* Assigned task *
Only the lines from the start of the data through the line with "While he asked" belong in the copy. Restate them word for word, minus the pictures.

Stored items
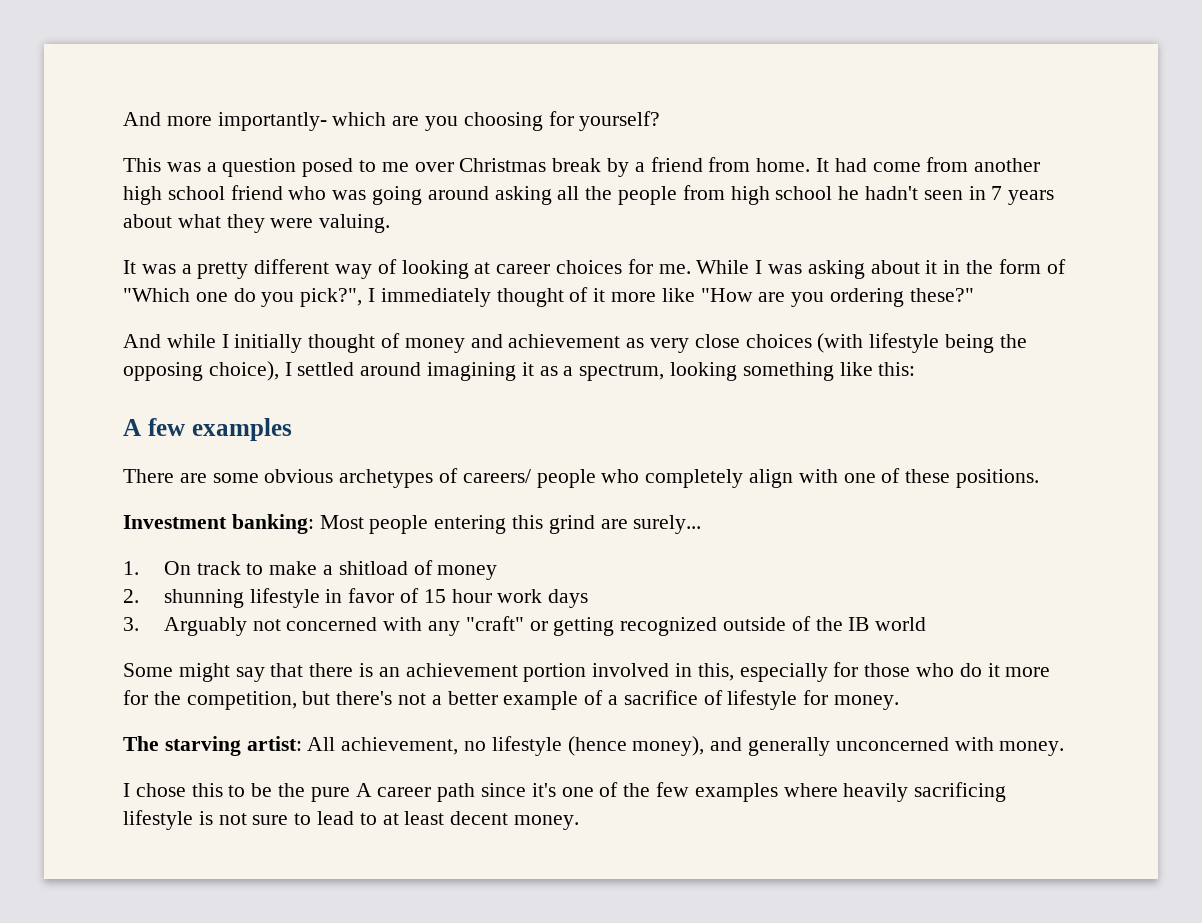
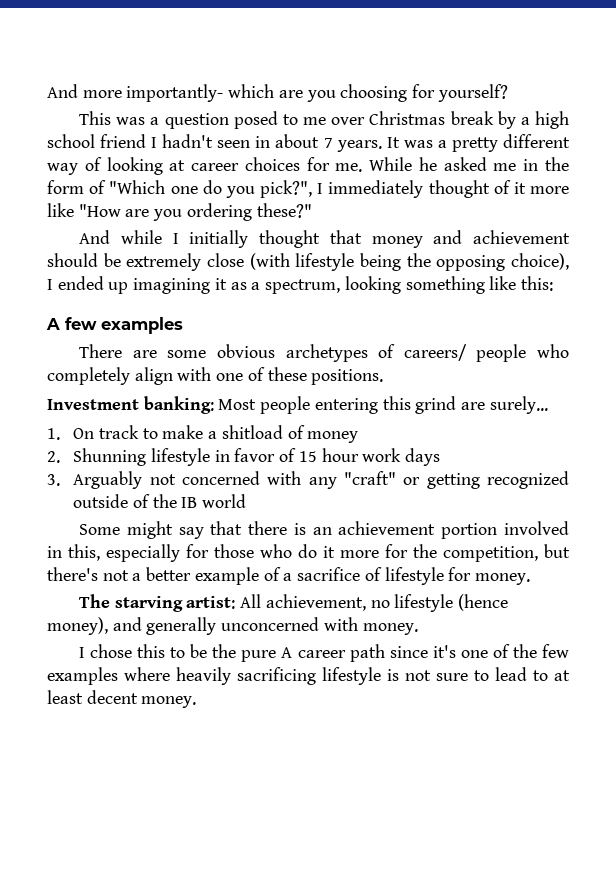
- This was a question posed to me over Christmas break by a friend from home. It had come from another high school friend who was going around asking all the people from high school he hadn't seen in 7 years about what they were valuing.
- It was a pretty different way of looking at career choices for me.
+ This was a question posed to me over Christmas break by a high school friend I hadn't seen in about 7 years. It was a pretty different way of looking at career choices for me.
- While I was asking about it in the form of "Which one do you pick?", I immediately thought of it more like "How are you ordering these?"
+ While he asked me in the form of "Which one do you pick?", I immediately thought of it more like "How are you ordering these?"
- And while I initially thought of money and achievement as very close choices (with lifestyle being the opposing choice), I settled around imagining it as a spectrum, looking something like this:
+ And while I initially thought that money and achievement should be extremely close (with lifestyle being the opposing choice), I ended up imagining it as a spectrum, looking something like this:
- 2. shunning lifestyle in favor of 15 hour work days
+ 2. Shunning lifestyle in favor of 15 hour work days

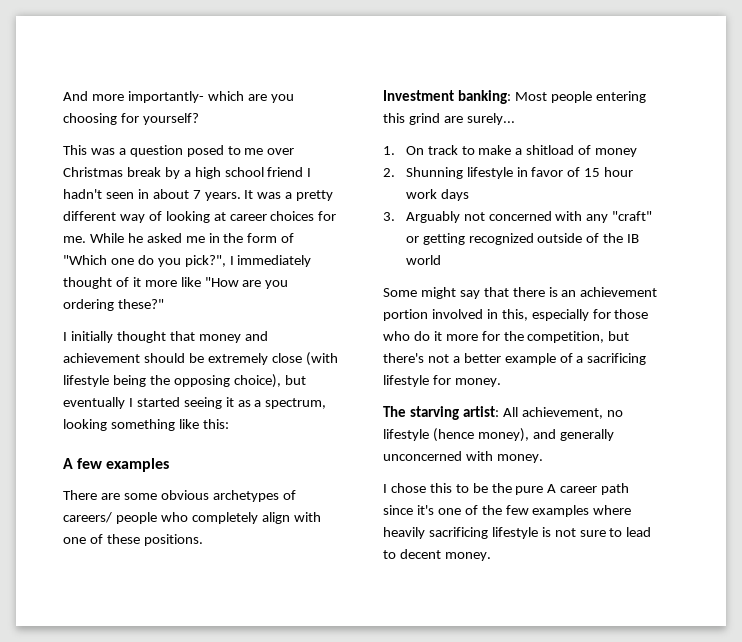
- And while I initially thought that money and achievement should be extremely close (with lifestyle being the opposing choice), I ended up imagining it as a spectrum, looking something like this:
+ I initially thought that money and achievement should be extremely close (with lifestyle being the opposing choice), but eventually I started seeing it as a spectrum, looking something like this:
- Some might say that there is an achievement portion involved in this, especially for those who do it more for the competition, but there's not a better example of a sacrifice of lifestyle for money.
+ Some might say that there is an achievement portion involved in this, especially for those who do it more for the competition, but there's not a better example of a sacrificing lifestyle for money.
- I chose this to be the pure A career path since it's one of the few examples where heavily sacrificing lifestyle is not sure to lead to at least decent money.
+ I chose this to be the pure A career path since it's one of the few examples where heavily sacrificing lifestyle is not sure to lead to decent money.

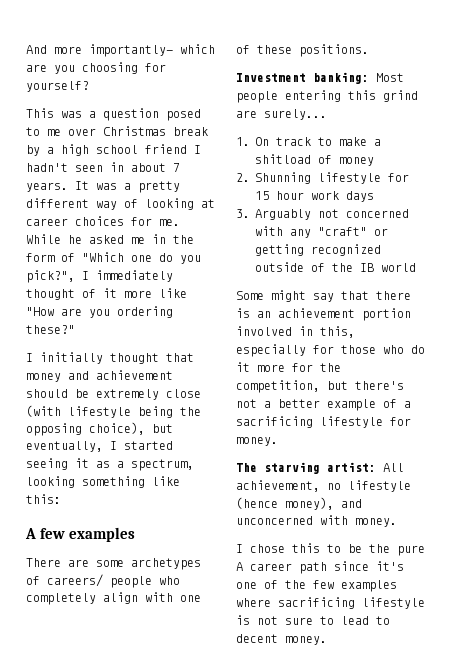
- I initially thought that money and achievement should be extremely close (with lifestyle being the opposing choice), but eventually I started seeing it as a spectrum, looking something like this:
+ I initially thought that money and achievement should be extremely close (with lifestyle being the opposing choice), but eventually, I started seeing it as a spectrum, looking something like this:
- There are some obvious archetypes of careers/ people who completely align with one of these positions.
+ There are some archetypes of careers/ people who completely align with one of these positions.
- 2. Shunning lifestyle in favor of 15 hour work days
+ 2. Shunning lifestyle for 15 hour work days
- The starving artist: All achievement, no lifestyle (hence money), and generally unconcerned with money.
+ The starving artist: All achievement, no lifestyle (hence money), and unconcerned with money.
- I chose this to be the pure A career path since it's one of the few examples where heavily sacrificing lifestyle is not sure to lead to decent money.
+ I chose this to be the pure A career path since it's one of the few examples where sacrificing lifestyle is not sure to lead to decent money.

* Written answer *
- This was a question posed to me over Christmas break by a friend from home. It had come from another high school friend who was going around asking all the people from high school he hadn't seen in 7 years about what they were valuing.
- It was a pretty different way of looking at career choices for me.
+ This was a question posed to me over Christmas break by a high school friend I hadn't seen in about 7 years. It was a pretty different way of looking at career choices for me.
- While I was asking about it in the form of "Which one do you pick?", I immediately thought of it more like "How are you ordering these?"
+ While he asked me in the form of "Which one do you pick?", I immediately thought of it more like "How are you ordering these?"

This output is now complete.